Die Frage sei aber erlaubt, warum Velofahrende innerhalb von 500m angehalten werden können, 2 mal die Strasse queren zu müssen. Ein simpler gelber Radstreifen wäre da sinnvoller, selbst wenn es bei der Bahnunterführung eine kurze Engstelle hat. Kombinierte Geh-Radwege sind sowohl für Zufussgehende, als auch für Velofahrende keine Ideallösung, im Besonderen nicht innerorts. Zudem lauern unübersichtliche Hofeinfahrten, was ein entspanntes Fahren mit 20 bis 30 km/h zusätzlich verunmöglicht.
LV steht für den irreführenden Begriff "Langsamverkehr". Warum es diesen nicht gibt, hier.
Innerorts sind Kombi-Geh-Velowege noch weniger sinnvoll. Durch die bauliche Trennung von der MIV-Fahrbahn ist das Abbiegen auf die andere Strassenseite - und solches kommt innerorts öfters vor – erschwert bis verunmöglicht.
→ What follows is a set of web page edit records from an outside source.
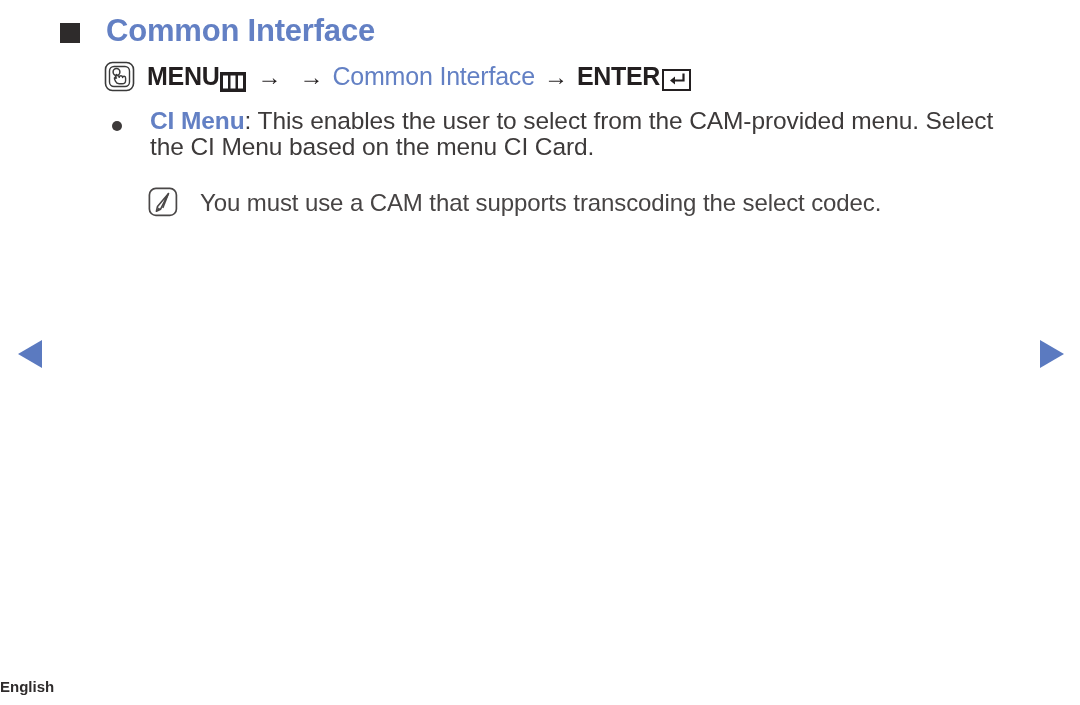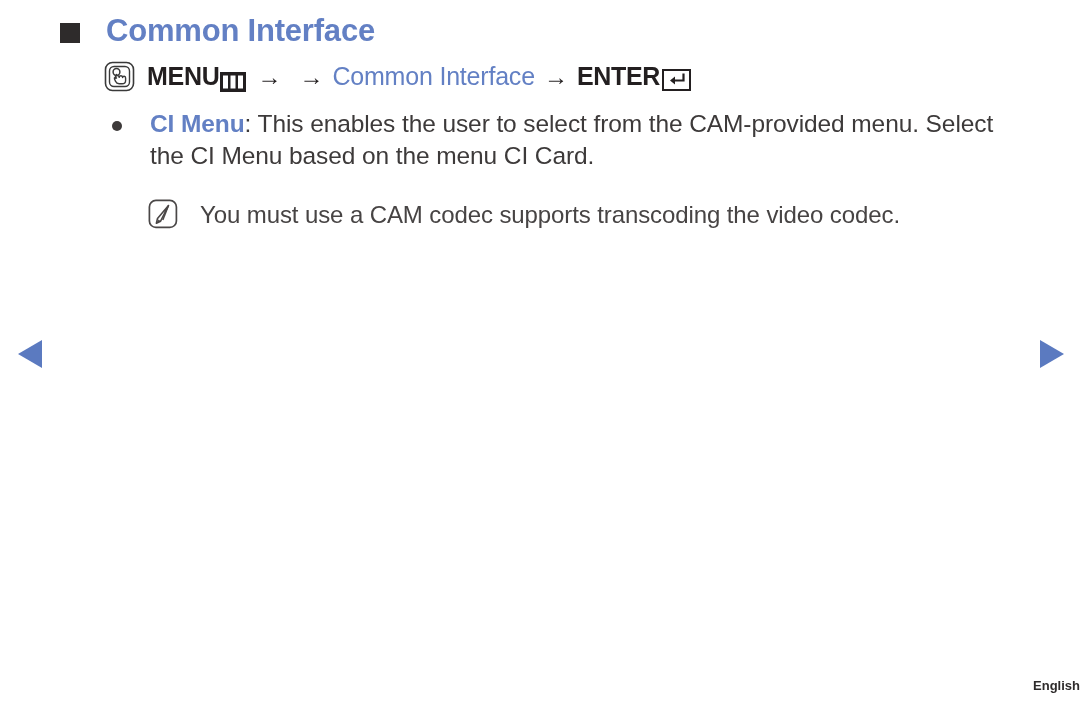"CI Menu: This enables the" .bullet-row { line-height: 32px -> 26px }
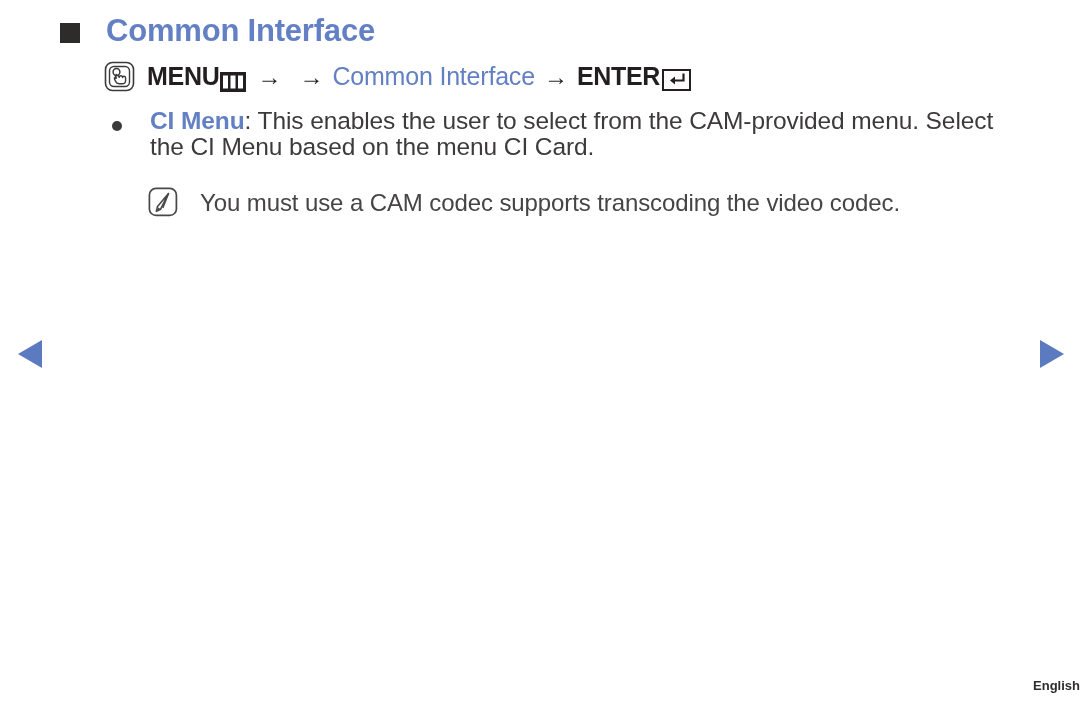"You must use a CAM" span { text: codec supports transcoding the video -> that supports transcoding the select }
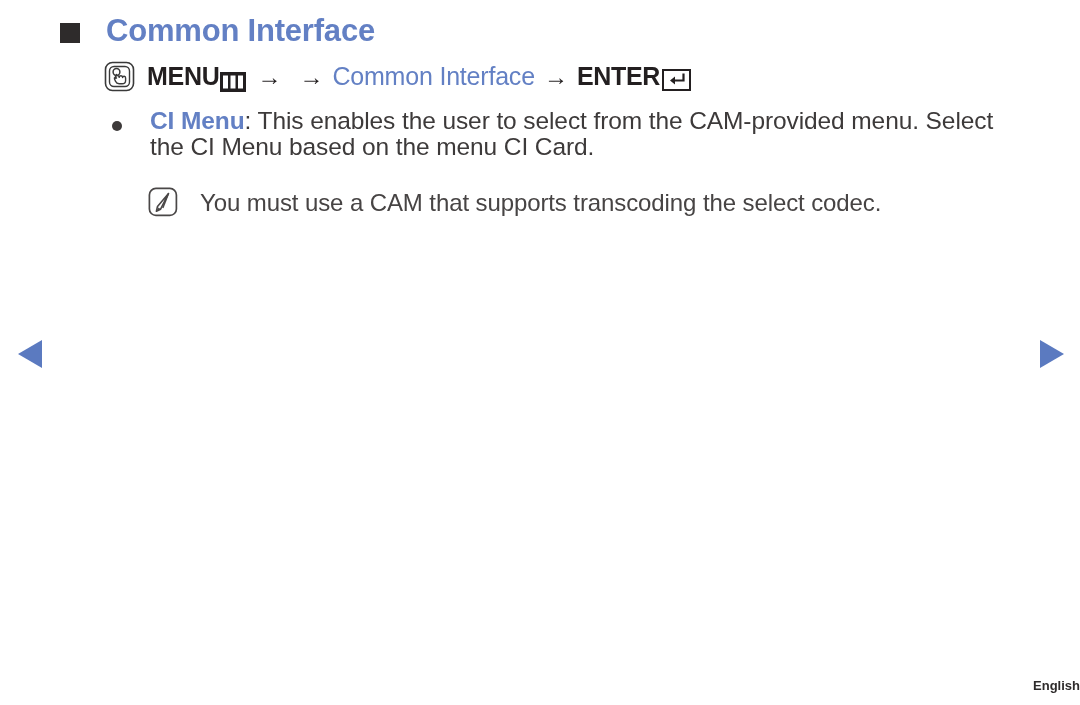"English" .footer-lang { font-size: 13px -> 15px; text-align: right -> left }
Velos gehören nicht an den Rand gedrängt
Als wären wir noch in den 1980ern. Im historischen und teilweise ortsbildgeschützten Dorfkern von Berg soll ein Haus einem Strassenausbau weichen, siehe Bilder oben, links der aktuelle Zustand, rechts ohne den "Engel", wie das Haus genannt wird. Hintergrund ist die grosse Belastung durch Schwerverkehr in Berg. Für das Gewerbe von Wittenbach ist "Arbon Süd" der A23 der nächst gelegene Autobahnanschluss. Weil die thurgauische Gemeinde Roggwil ein LKW-Verbot verhängt hat, rollen die LKWs nun durch die schmale Strasse von Berg.
Hier besteht ohne Zweifel Handlungsbedarf. Doch gilt es auch die Bedürfnisse des Fuss- und, vor allem, Veloverkehrs zu beachten. Für diese ist die Beziehung Oberbüren – Niederuzwil die wichtigste. Lange-Rotzeiten gilt es zu vermeiden – und den Mix muss Fussverkehr sowieso.
Das Volk hat leider zugestimmt. Schlecht finden darf man das Projekt trotzdem. Der Ist-Zustand ist nicht befriedigend. Ob es aber sinnvoll ist, den Verkehr derart umzuleiten, ist fraglich. (Bild: Kanton St.Gallen)
Der Knoten ist unüblich konstruiert, aber er funktioniert. Bitte nicht noch eine Lichtisgnalanlage!
Ich bin nicht prinzipiell gegen neue Strassen. Aus meiner Nicht-Gossauer-Sicht erscheint diese Strasse nicht unsinnig. Sie entlastet das Zentrum und führt der Verkehr von Flawil direkter auf die A1. Zudem könnte so auch ein Gewerbegebiet erschlossen werden.
Eine teure Tunnellösung wurde schon einmal abgelehnt. Die nächste steht an. Was oft nicht im Bewusstsein ist: unterirdissche Strassen brauchen Rampen, die in den Untergrund führen. Im Fall von Rapperswil wäre zumindest eine im Stadtzentrum. Prüfenswert wäre eine Grosskreisellösung, also ein Einbahnregime. Dadurch würde Platz frei für andere Verkehrsarten.
Wegen einer Schutzinsel muss eine vor zwei Jahren sanierte Strasse punktuell verbreitert werden, inklusive Landkauf und Versetzen von Gartenabschlüssen. Alternativ wäre auch eine aufgemalte Schutzinsel mit Pfosten möglich.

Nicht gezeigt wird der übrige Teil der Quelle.